(Web interface edit records)
━━━━

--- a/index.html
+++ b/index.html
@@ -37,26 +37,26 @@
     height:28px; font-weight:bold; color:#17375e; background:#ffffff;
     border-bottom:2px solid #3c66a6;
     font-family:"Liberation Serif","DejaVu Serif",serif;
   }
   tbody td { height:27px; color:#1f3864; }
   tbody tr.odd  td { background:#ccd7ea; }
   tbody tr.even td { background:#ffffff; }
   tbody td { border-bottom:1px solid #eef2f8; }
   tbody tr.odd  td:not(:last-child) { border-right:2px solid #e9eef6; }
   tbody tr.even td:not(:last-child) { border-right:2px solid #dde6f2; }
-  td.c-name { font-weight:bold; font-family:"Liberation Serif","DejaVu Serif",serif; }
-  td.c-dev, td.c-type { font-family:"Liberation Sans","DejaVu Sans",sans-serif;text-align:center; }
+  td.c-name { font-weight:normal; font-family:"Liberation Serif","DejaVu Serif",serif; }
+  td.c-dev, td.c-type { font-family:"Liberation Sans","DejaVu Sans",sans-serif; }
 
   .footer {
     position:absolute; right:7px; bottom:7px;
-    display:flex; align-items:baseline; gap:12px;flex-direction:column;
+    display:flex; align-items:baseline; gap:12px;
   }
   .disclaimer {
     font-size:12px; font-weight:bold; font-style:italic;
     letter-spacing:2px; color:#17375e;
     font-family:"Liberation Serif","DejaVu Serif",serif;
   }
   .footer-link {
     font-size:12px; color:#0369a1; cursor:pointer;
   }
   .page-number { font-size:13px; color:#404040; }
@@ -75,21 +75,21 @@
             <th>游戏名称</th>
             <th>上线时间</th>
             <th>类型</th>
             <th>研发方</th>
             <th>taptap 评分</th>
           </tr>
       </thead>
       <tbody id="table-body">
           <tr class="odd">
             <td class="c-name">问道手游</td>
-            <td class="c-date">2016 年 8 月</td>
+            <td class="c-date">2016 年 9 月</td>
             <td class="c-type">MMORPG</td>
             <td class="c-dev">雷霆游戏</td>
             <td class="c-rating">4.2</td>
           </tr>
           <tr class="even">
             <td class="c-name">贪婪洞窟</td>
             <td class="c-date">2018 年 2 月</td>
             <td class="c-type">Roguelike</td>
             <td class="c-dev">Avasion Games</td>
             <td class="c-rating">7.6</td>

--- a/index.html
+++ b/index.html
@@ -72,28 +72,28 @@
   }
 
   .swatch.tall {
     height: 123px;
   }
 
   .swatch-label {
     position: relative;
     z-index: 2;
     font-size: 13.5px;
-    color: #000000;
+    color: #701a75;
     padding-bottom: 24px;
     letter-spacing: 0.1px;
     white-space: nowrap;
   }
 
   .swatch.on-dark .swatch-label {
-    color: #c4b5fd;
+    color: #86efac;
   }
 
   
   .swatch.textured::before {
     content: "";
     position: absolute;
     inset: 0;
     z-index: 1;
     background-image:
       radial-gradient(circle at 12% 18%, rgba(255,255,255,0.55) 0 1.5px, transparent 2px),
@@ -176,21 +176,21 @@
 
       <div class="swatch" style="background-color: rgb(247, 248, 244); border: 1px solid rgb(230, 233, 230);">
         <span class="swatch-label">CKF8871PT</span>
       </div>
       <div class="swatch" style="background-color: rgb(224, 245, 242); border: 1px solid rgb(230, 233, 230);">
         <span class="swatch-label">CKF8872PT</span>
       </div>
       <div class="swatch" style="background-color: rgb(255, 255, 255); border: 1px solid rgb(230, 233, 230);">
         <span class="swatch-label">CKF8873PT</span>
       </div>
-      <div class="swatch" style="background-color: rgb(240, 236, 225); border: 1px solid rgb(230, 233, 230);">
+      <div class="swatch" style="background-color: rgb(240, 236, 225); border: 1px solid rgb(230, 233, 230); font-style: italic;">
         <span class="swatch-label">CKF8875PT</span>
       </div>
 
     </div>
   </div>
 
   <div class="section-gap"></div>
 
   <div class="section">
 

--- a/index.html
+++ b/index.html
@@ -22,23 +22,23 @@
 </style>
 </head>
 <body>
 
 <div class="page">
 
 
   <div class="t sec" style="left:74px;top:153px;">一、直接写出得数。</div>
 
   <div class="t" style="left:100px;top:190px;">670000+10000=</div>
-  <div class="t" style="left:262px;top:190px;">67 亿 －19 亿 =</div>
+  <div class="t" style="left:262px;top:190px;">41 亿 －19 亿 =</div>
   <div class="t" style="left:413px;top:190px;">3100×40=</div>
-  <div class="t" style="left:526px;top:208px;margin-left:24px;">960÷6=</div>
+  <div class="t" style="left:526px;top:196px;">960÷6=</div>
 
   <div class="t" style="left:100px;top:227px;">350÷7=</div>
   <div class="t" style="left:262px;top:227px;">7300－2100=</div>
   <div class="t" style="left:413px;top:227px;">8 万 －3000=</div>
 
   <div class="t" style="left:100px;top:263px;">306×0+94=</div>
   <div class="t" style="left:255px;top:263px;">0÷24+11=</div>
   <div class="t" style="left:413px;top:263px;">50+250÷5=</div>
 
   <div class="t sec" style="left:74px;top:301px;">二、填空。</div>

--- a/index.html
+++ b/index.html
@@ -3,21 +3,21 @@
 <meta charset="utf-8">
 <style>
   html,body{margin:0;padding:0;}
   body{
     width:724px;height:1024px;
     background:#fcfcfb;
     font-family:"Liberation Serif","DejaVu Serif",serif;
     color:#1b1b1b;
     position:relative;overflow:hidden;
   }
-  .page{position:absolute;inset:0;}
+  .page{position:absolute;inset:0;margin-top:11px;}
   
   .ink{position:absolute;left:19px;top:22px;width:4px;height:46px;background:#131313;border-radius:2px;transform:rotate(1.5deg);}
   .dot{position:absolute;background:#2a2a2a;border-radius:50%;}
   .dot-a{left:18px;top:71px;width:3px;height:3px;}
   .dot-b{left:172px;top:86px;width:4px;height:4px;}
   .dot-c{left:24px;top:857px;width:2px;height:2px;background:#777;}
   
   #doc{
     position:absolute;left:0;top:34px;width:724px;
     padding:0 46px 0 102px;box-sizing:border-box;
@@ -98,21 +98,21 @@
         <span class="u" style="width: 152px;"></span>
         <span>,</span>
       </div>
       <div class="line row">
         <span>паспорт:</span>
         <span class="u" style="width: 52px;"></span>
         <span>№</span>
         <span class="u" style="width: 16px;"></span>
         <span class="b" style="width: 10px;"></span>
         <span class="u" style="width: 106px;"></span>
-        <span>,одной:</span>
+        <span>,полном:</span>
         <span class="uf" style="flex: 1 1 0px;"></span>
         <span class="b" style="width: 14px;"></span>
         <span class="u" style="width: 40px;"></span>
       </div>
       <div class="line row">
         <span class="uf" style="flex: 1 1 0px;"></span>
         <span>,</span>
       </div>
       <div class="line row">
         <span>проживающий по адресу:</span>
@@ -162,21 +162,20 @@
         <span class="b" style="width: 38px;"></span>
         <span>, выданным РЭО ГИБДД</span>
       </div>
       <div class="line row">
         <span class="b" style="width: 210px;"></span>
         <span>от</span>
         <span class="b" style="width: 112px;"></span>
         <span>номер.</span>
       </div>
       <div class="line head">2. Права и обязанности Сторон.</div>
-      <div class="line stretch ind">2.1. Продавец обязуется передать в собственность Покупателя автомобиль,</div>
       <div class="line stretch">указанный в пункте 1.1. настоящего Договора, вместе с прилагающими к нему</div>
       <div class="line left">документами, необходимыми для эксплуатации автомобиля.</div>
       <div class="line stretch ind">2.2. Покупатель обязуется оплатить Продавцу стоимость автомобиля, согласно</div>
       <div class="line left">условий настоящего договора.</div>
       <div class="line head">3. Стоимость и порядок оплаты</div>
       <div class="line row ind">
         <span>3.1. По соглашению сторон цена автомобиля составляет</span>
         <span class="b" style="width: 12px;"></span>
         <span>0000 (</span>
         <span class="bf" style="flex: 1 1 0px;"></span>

━━━━

The problem:
Return exactly the run of lines that opens with the one containing "<span>0000 (</span>" and closes with the last line of the records above.

Answer box:
         <span>0000 (</span>
         <span class="bf" style="flex: 1 1 0px;"></span>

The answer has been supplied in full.